→ Required action:
What is needed is a faithful copy of all the entries, with no pictures in it.

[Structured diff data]
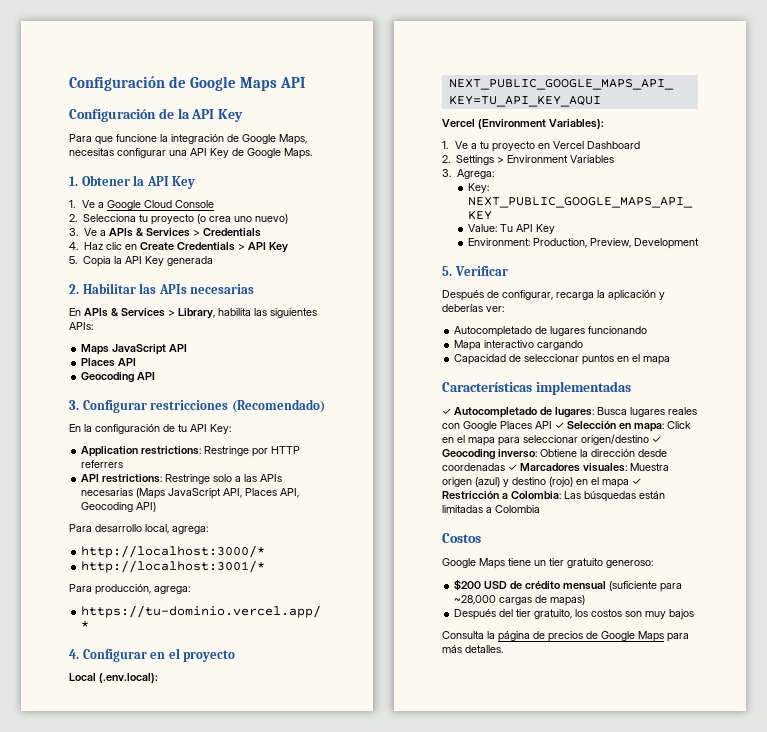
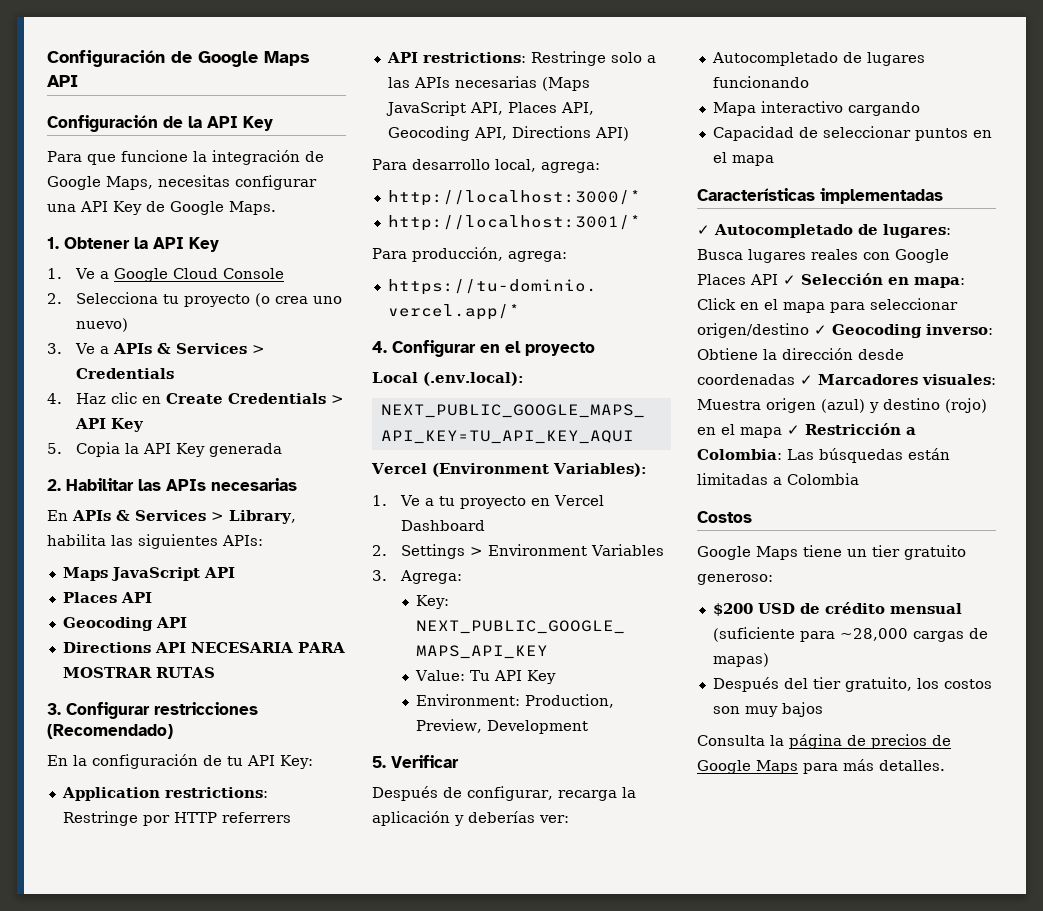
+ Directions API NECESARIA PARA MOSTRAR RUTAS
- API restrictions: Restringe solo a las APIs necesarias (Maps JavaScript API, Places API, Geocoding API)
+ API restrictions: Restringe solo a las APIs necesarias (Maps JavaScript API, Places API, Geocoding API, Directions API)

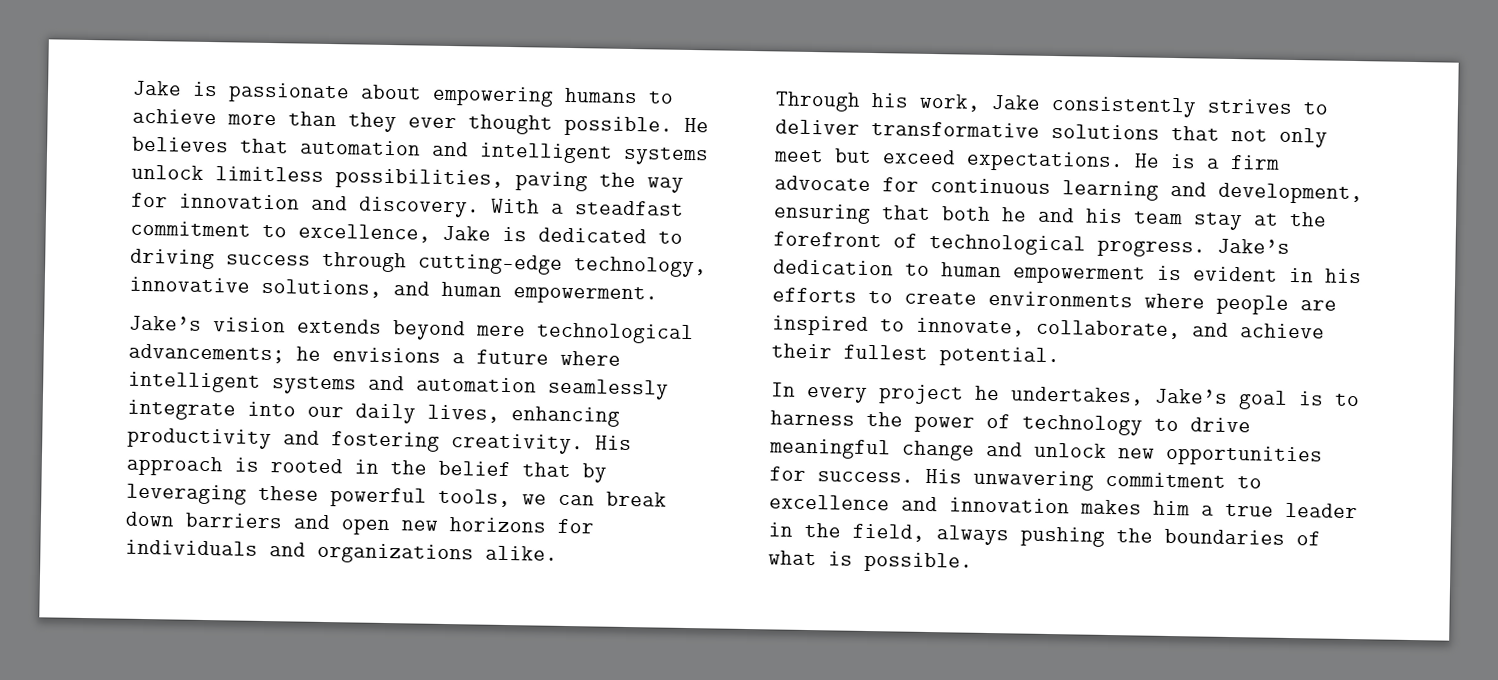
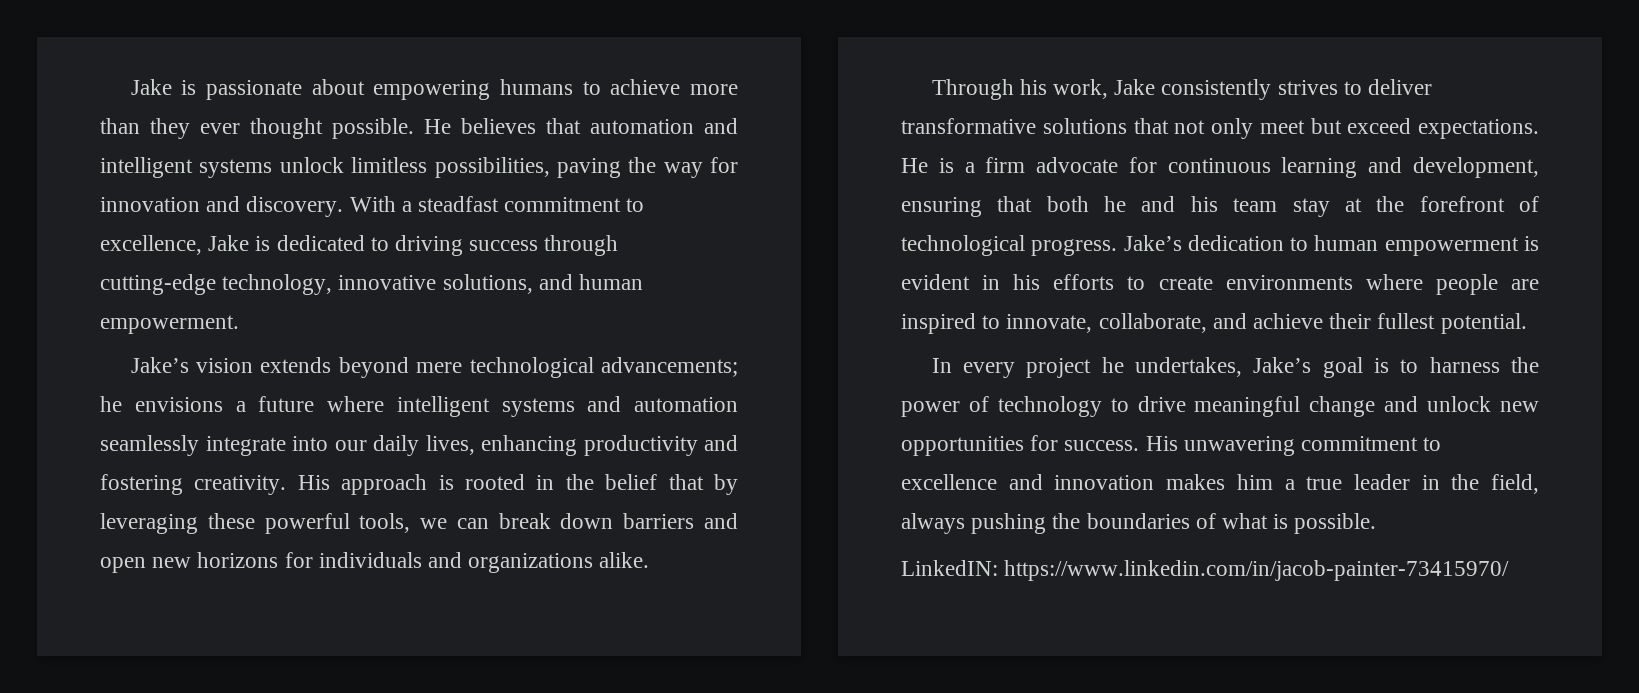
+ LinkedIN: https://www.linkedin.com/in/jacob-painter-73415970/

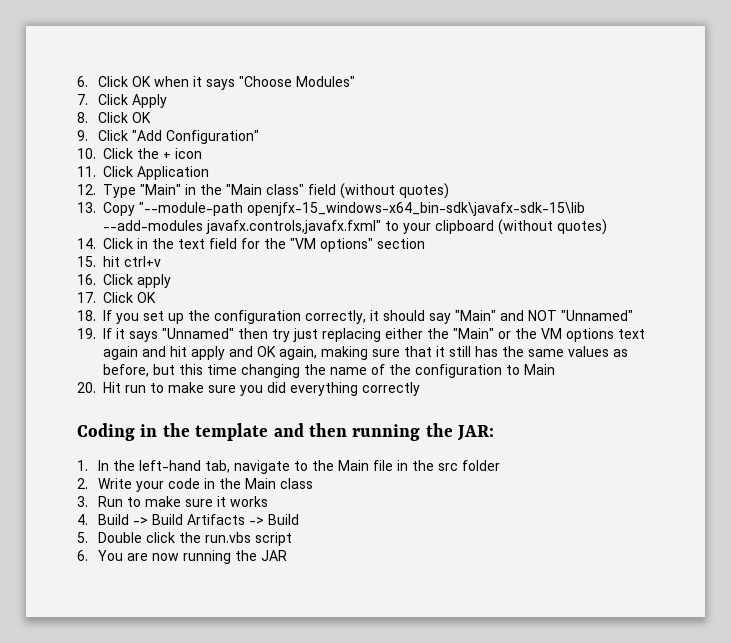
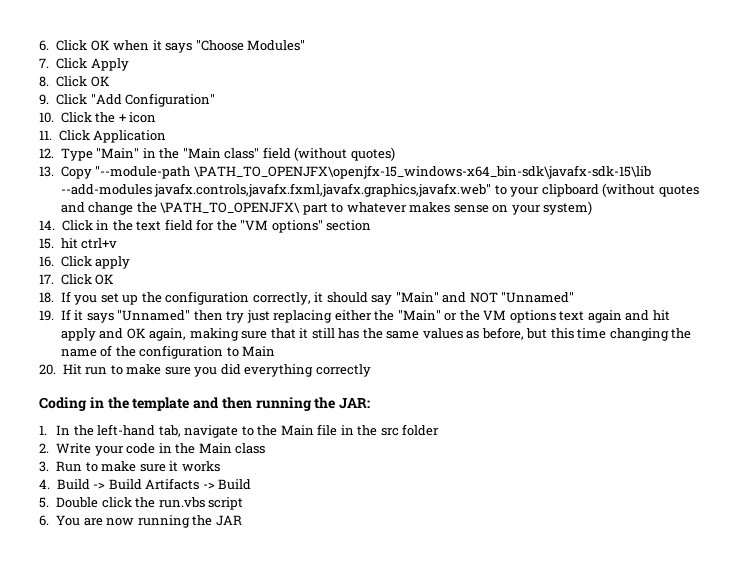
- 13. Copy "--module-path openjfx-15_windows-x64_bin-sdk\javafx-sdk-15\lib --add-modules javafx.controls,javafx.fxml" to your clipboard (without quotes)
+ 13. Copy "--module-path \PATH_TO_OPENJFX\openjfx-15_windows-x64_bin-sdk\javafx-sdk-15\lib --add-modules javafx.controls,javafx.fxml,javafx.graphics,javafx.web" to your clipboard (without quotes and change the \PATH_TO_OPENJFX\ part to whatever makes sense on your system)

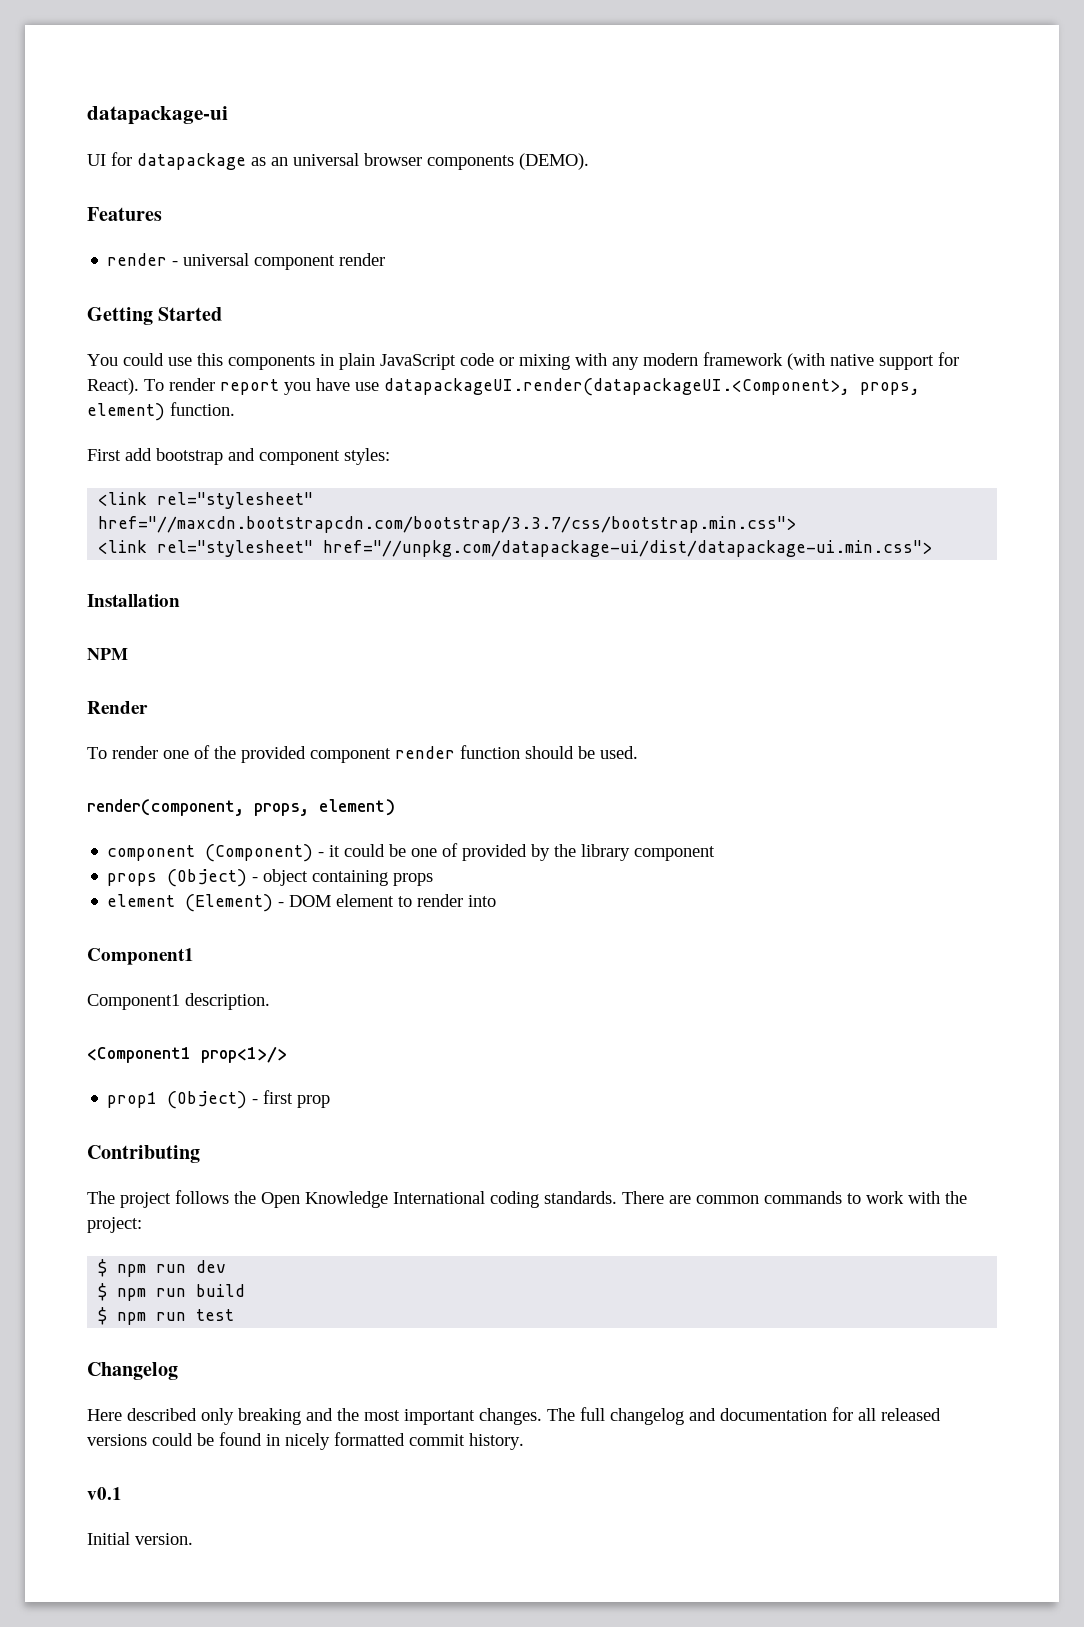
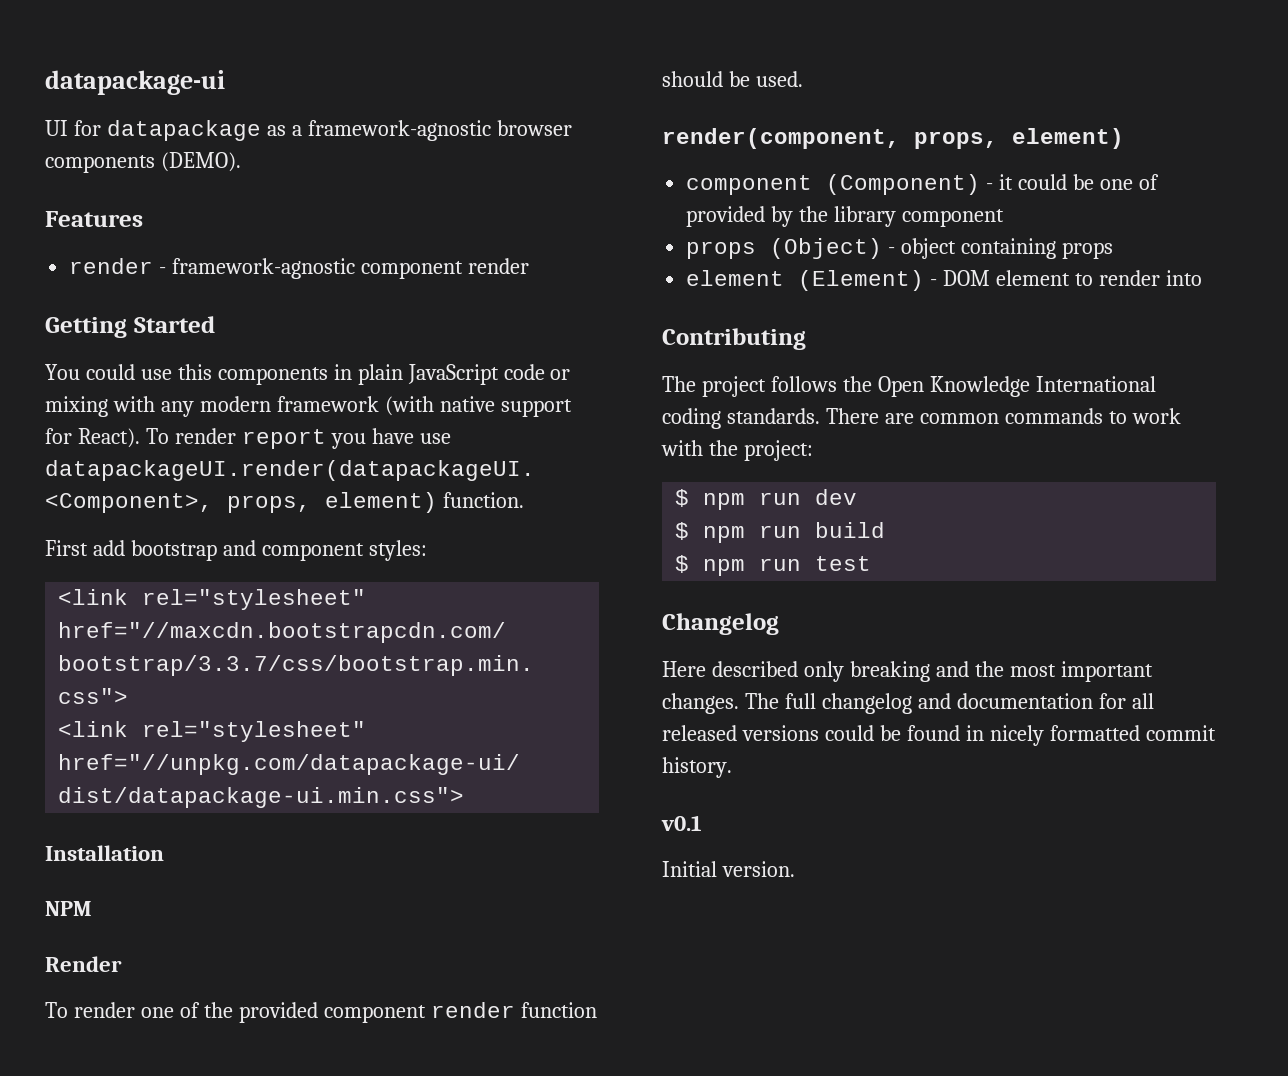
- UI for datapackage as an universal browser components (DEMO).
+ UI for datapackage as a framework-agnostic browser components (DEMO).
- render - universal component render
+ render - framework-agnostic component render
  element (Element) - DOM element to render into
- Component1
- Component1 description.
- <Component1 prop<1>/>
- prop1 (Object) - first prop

→ Output:
+ Directions API NECESARIA PARA MOSTRAR RUTAS
- API restrictions: Restringe solo a las APIs necesarias (Maps JavaScript API, Places API, Geocoding API)
+ API restrictions: Restringe solo a las APIs necesarias (Maps JavaScript API, Places API, Geocoding API, Directions API)

+ LinkedIN: https://www.linkedin.com/in/jacob-painter-73415970/

- 13. Copy "--module-path openjfx-15_windows-x64_bin-sdk\javafx-sdk-15\lib --add-modules javafx.controls,javafx.fxml" to your clipboard (without quotes)
+ 13. Copy "--module-path \PATH_TO_OPENJFX\openjfx-15_windows-x64_bin-sdk\javafx-sdk-15\lib --add-modules javafx.controls,javafx.fxml,javafx.graphics,javafx.web" to your clipboard (without quotes and change the \PATH_TO_OPENJFX\ part to whatever makes sense on your system)

- UI for datapackage as an universal browser components (DEMO).
+ UI for datapackage as a framework-agnostic browser components (DEMO).
- render - universal component render
+ render - framework-agnostic component render
  element (Element) - DOM element to render into
- Component1
- Component1 description.
- <Component1 prop<1>/>
- prop1 (Object) - first prop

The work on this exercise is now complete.